***** Information shown

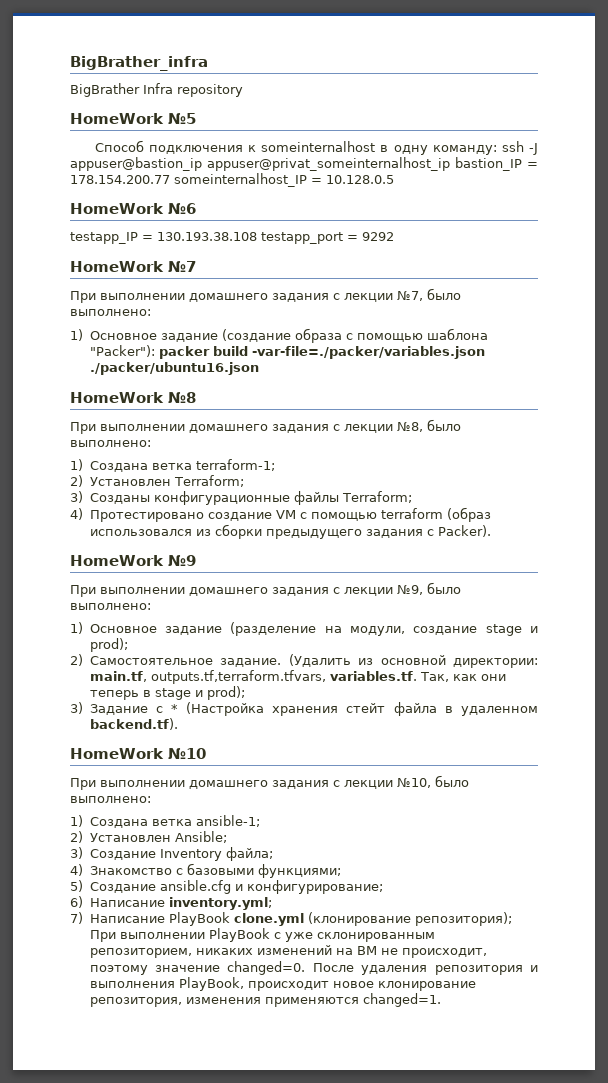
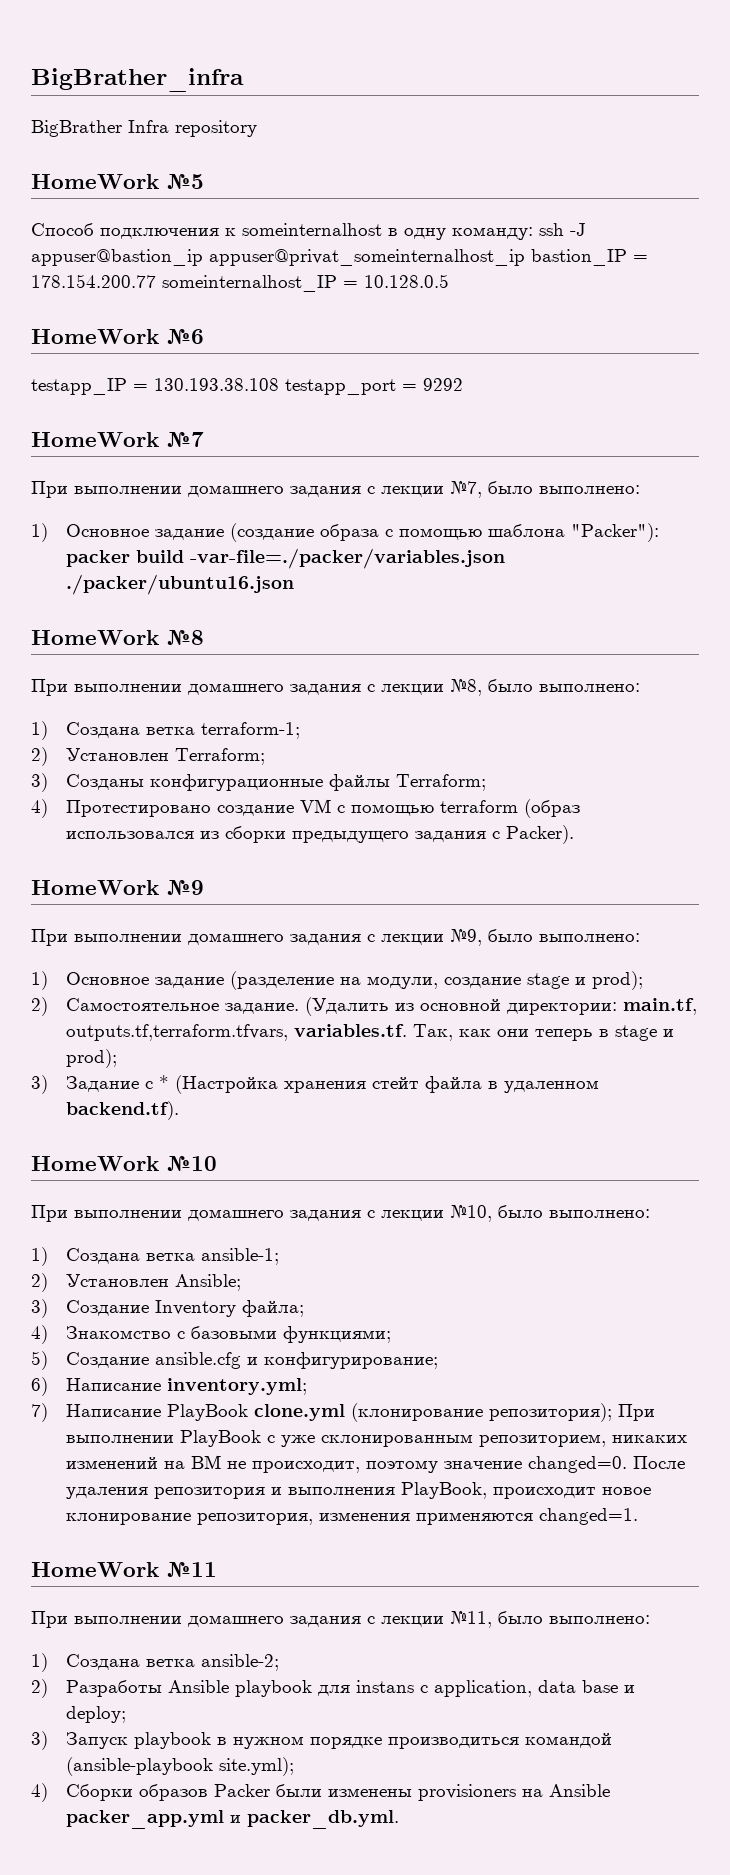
(441, 1000) none -> [31,1562,217,1577] [31,1611,650,1628] [31,1653,279,1672] [31,1679,635,1698] [65,1706,126,1723] [31,1731,612,1750] [65,1757,294,1776] [31,1783,610,1802] [65,1810,399,1829] // HomeWork №11 // При выполнении домашнего задания с лекции №11, было выполнено: // 1) Создана ветка ansible-2; // 2) Разработы Ansible playbook для instans с application, data base и deploy; // 3) Запуск playbook в нужном порядке производиться командой (ansible-playbook site.yml); // 4) Сборки образов Packer были изменены provisioners на Ansible packer_app.yml и packer_db.yml.

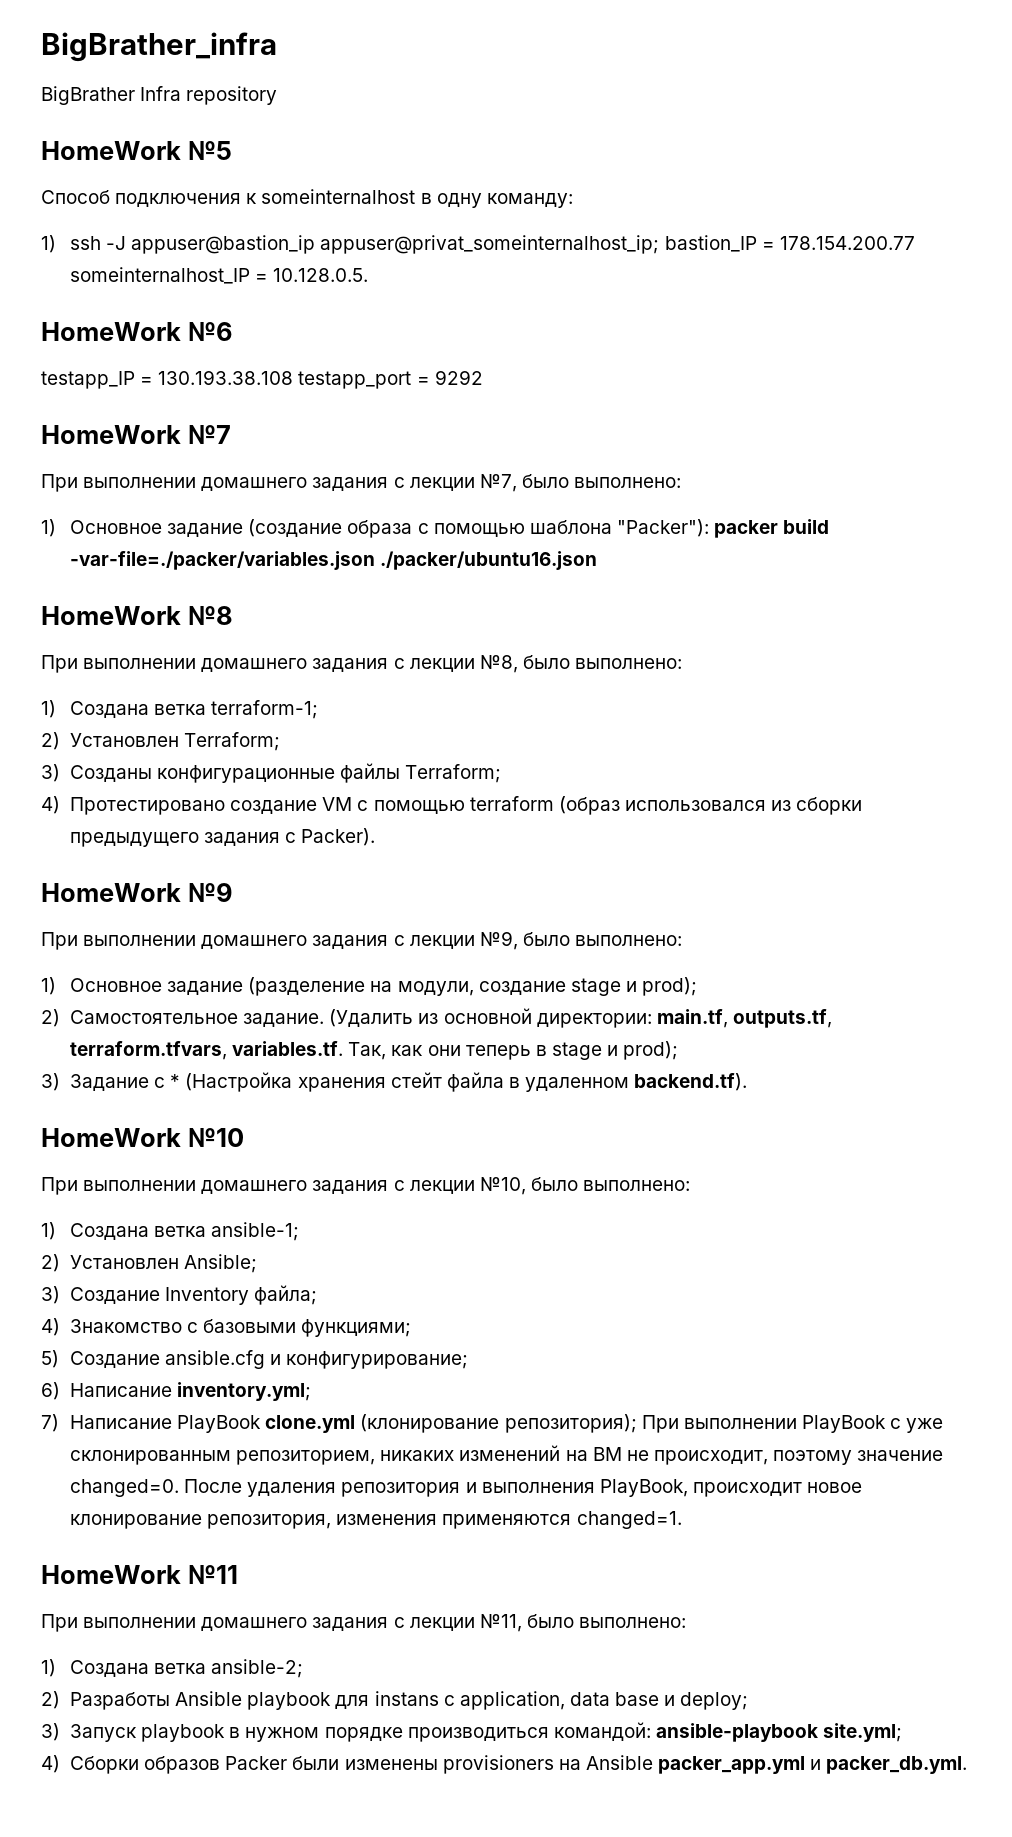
(533, 233) none -> [41,235,56,253] // 1)
[209,249,525,266] appuser@privat_someinternalhost_ip -> [320,235,660,254] appuser@privat_someinternalhost_ip;
[364,274,449,288] 10.128.0.5 -> [273,268,369,282] 10.128.0.5.
[65,1024,288,1041] outputs.tf,terraform.tfvars, -> [732,1009,832,1028] [70,1041,228,1060] outputs.tf, terraform.tfvars,
[524,1733,612,1748] [65,1757,294,1776] командой (ansible-playbook site.yml); -> [553,1722,903,1742] командой: ansible-playbook site.yml;

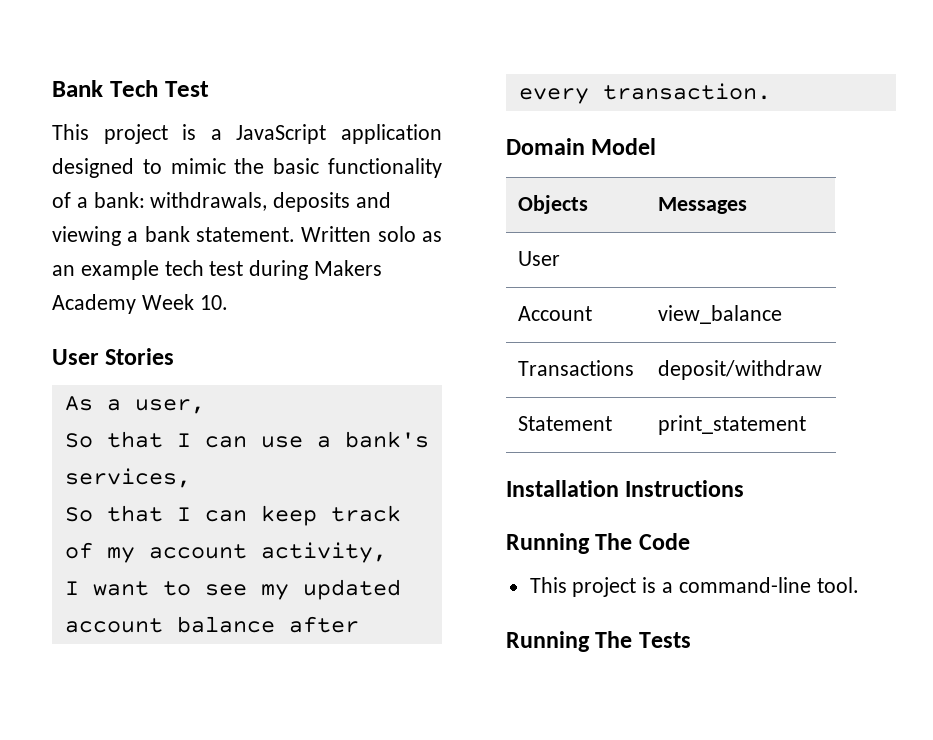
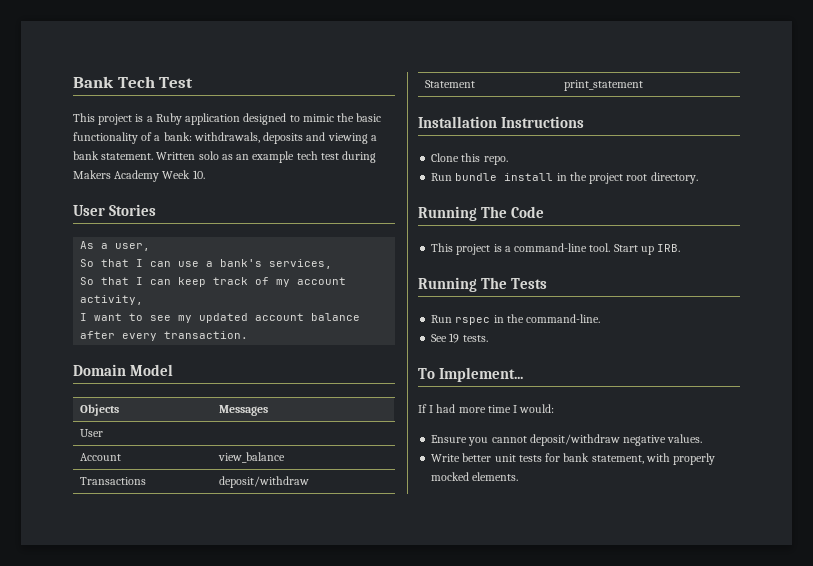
[236,124,327,144] JavaScript -> [155,113,182,125] Ruby
(745, 488) none -> [431,153,508,165] [431,172,698,184] // Clone this repo. // Run bundle install in the project root directory.
(859, 585) none -> [613,244,681,255] Start up IRB.
(691, 640) none -> [431,314,601,325] [431,333,488,343] [418,367,524,382] [418,404,555,413] [431,434,703,446] [431,453,716,465] [431,472,519,481] // Run rspec in the command-line. // See 19 tests. // To Implement... // If I had more time I would: // Ensure you cannot deposit/withdraw negative values. // Write better unit tests for bank statement, with properly mocked elements.

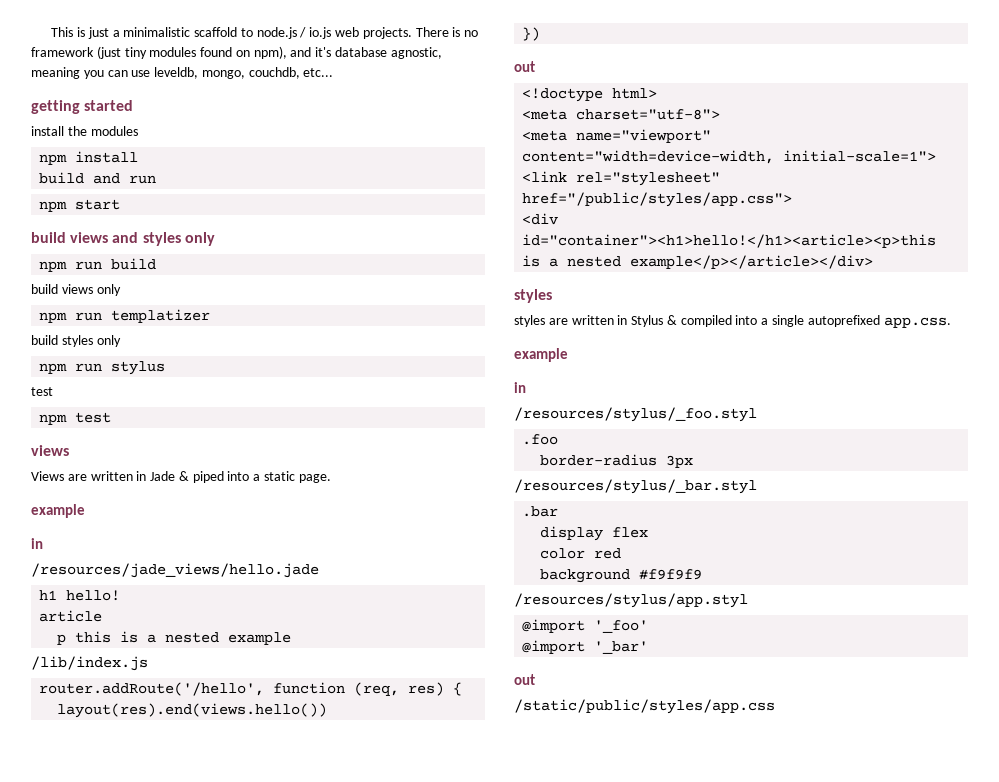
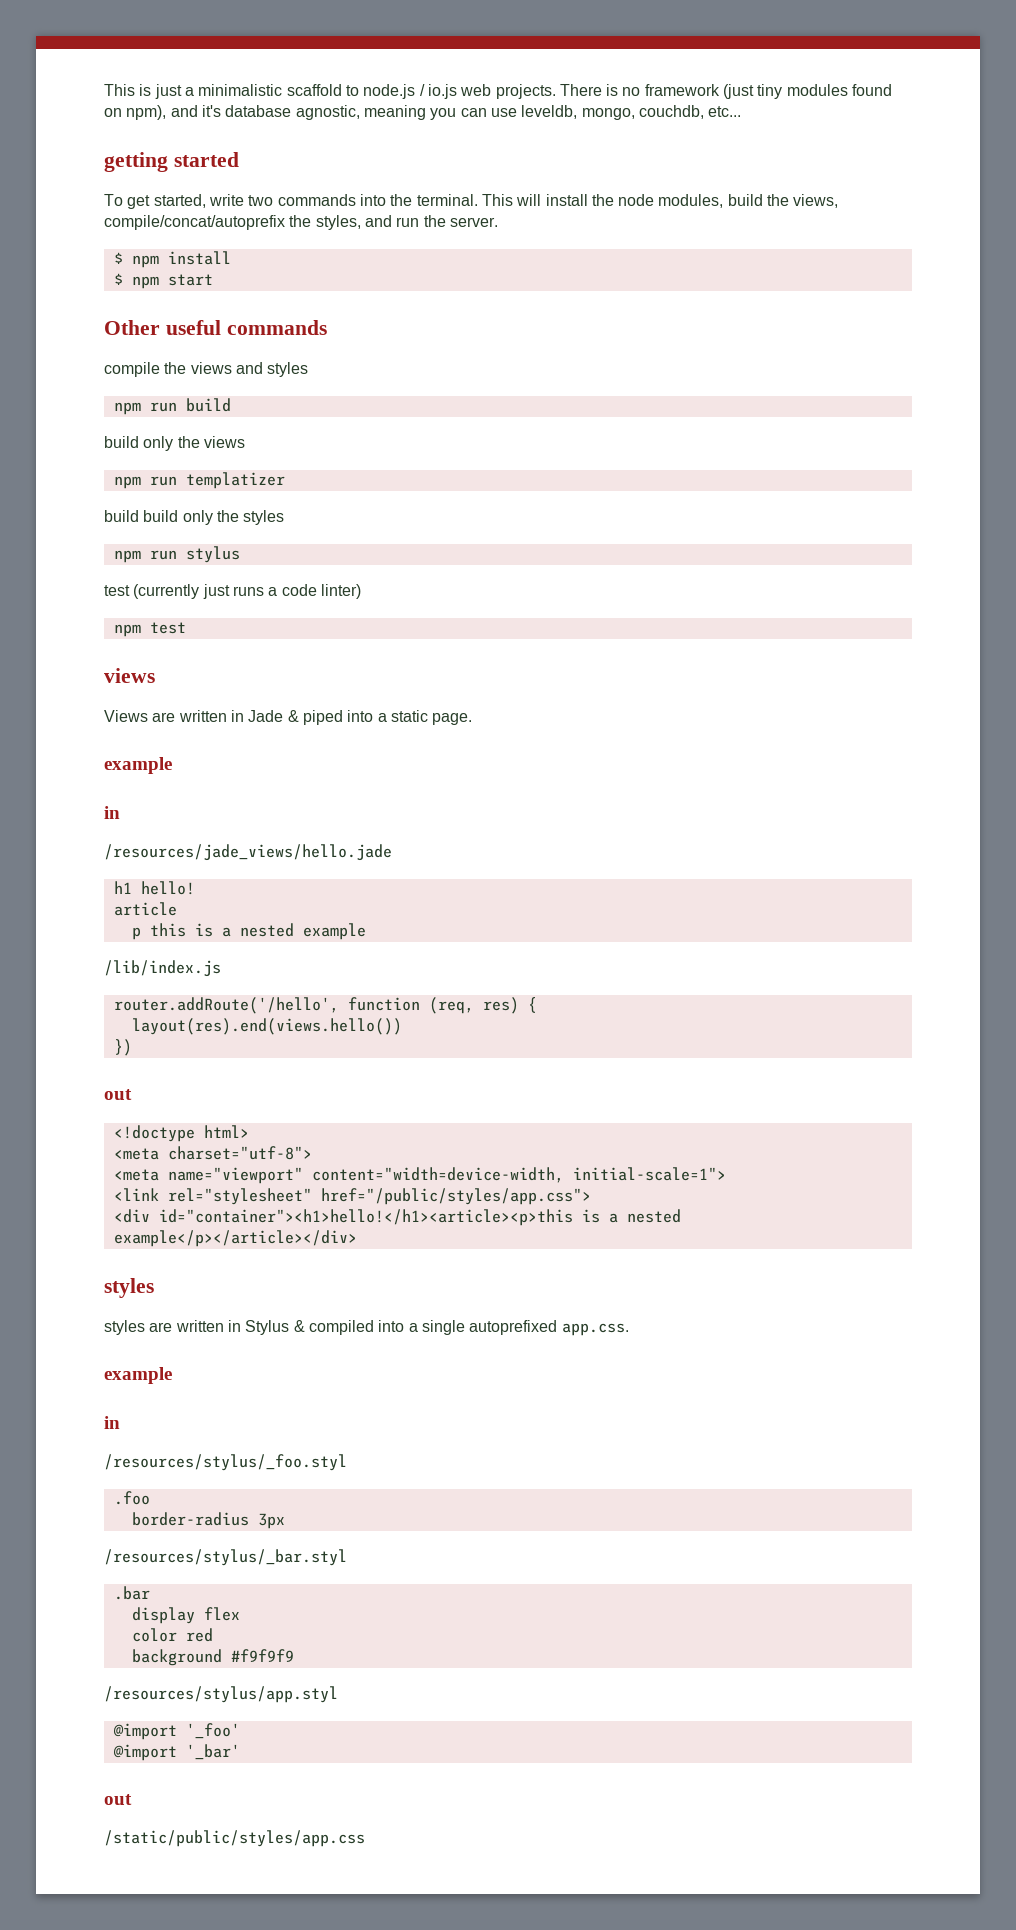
[31,126,138,136] install the modules // -> [104,194,839,209] [104,215,498,230] [113,252,123,264] To get started, write two commands into the terminal. This will install the node modules, build the views, compile/concat/autoprefix the styles, and run the server. // $
[39,172,157,184] build and run // -> [113,273,123,285] $
[31,232,66,243] build -> [104,320,327,335] [104,362,187,377] Other useful commands // compile the
[184,232,215,246] only -> (309, 369) none
[61,284,121,296] views only -> [143,436,245,451] only the views
[61,335,121,347] styles only -> [143,510,285,525] build only the styles
(53, 391) none -> [133,584,361,599] (currently just runs a code linter)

**********

> Requirement: Give back the lines of the listing from the one with "[31,232,66,243] build ->" through the end, both included, exactly as written and with nothing added.

> Reply to the exercise:
[31,232,66,243] build -> [104,320,327,335] [104,362,187,377] Other useful commands // compile the
[184,232,215,246] only -> (309, 369) none
[61,284,121,296] views only -> [143,436,245,451] only the views
[61,335,121,347] styles only -> [143,510,285,525] build only the styles
(53, 391) none -> [133,584,361,599] (currently just runs a code linter)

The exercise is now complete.